Web page edit records
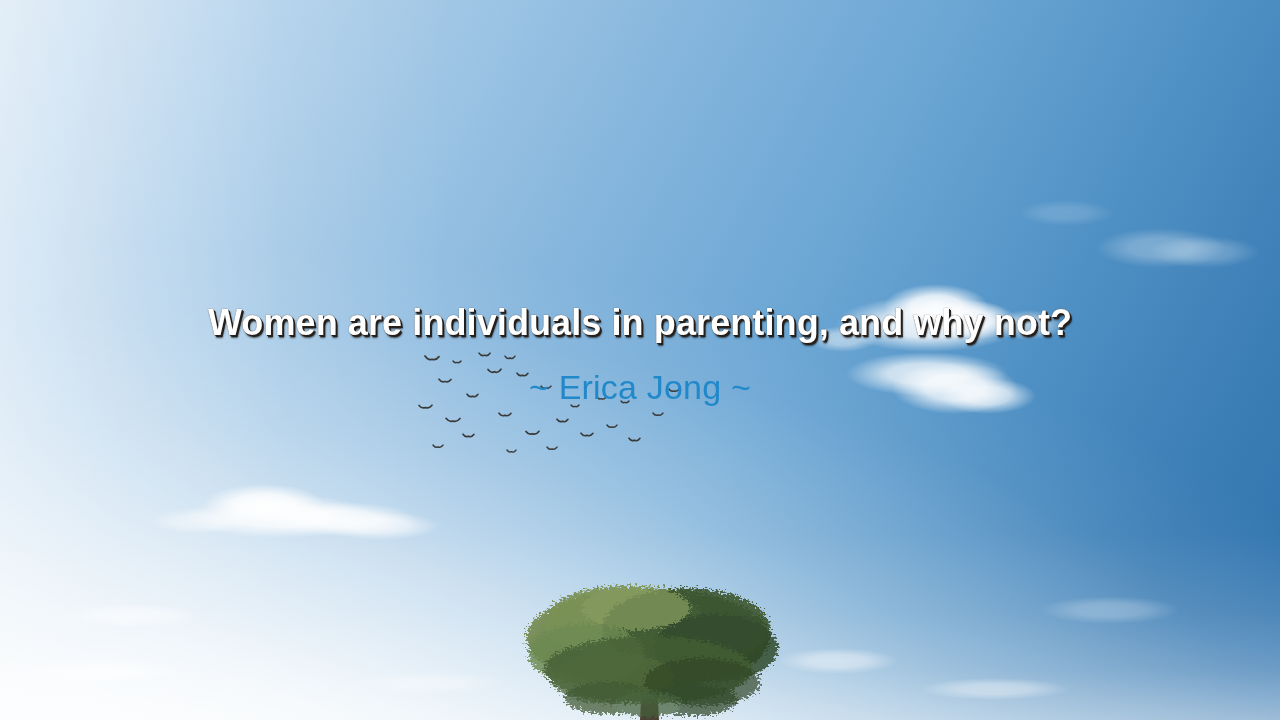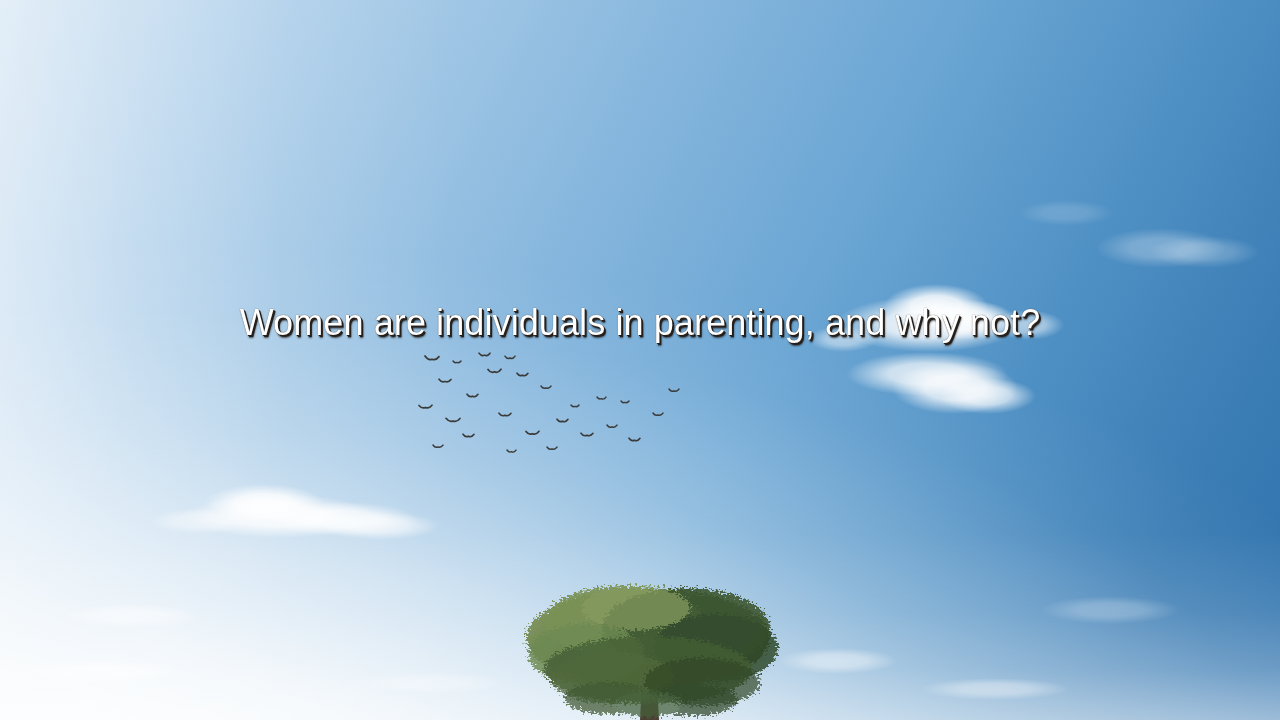--- a/index.html
+++ b/index.html
@@ -116,7 +116,7 @@
     margin: 0;
     font-size: 36px;
     line-height: 46px;
-    font-weight: 400;
+    font-weight: 700;
     color: #ffffff;
     letter-spacing: 0.1px;
     text-shadow:

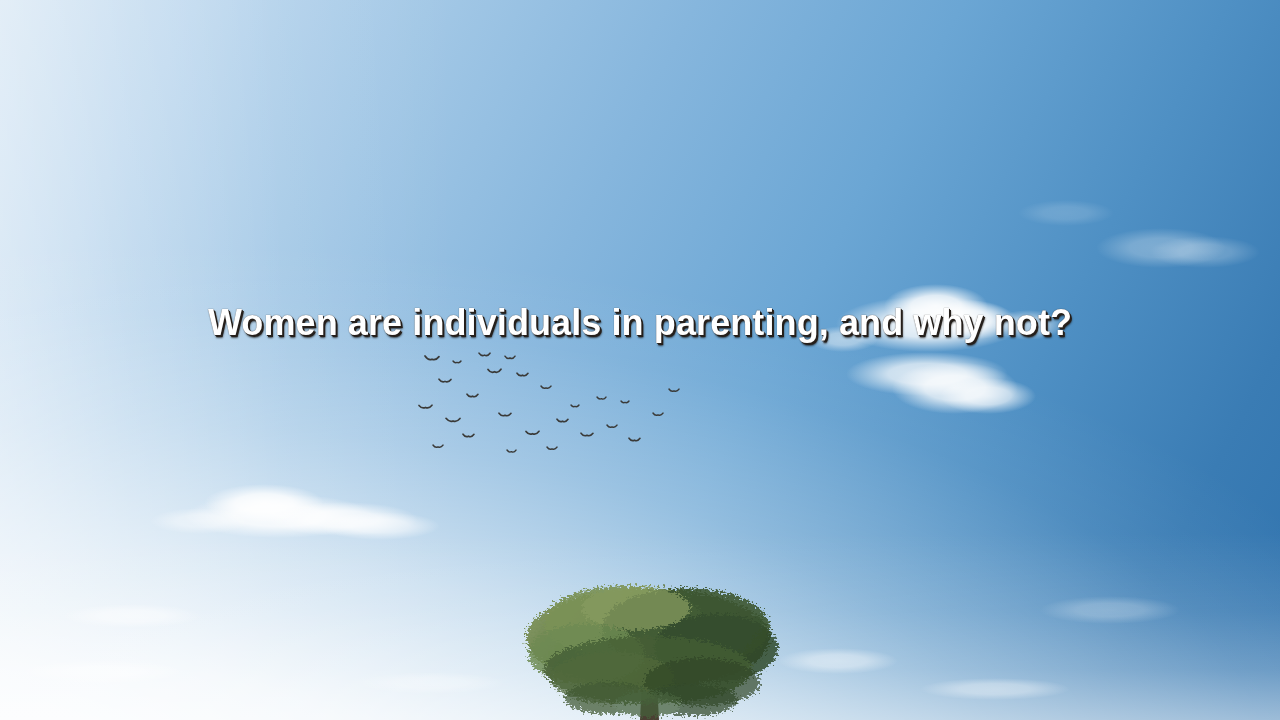--- a/index.html
+++ b/index.html
@@ -368,6 +368,7 @@
 
   <div class="text-block">
     <div id="quote-text">Women are individuals in parenting, and why not?</div>
+    <div id="attribution-text">~ Erica Jong ~</div>
   </div>
 
 </div>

▶ About this exercise
Quote every record above exactly, omitting any pictures they contain.

▶ Exercise output
--- a/index.html
+++ b/index.html
@@ -116,7 +116,7 @@
     margin: 0;
     font-size: 36px;
     line-height: 46px;
-    font-weight: 400;
+    font-weight: 700;
     color: #ffffff;
     letter-spacing: 0.1px;
     text-shadow:

--- a/index.html
+++ b/index.html
@@ -368,6 +368,7 @@
 
   <div class="text-block">
     <div id="quote-text">Women are individuals in parenting, and why not?</div>
+    <div id="attribution-text">~ Erica Jong ~</div>
   </div>
 
 </div>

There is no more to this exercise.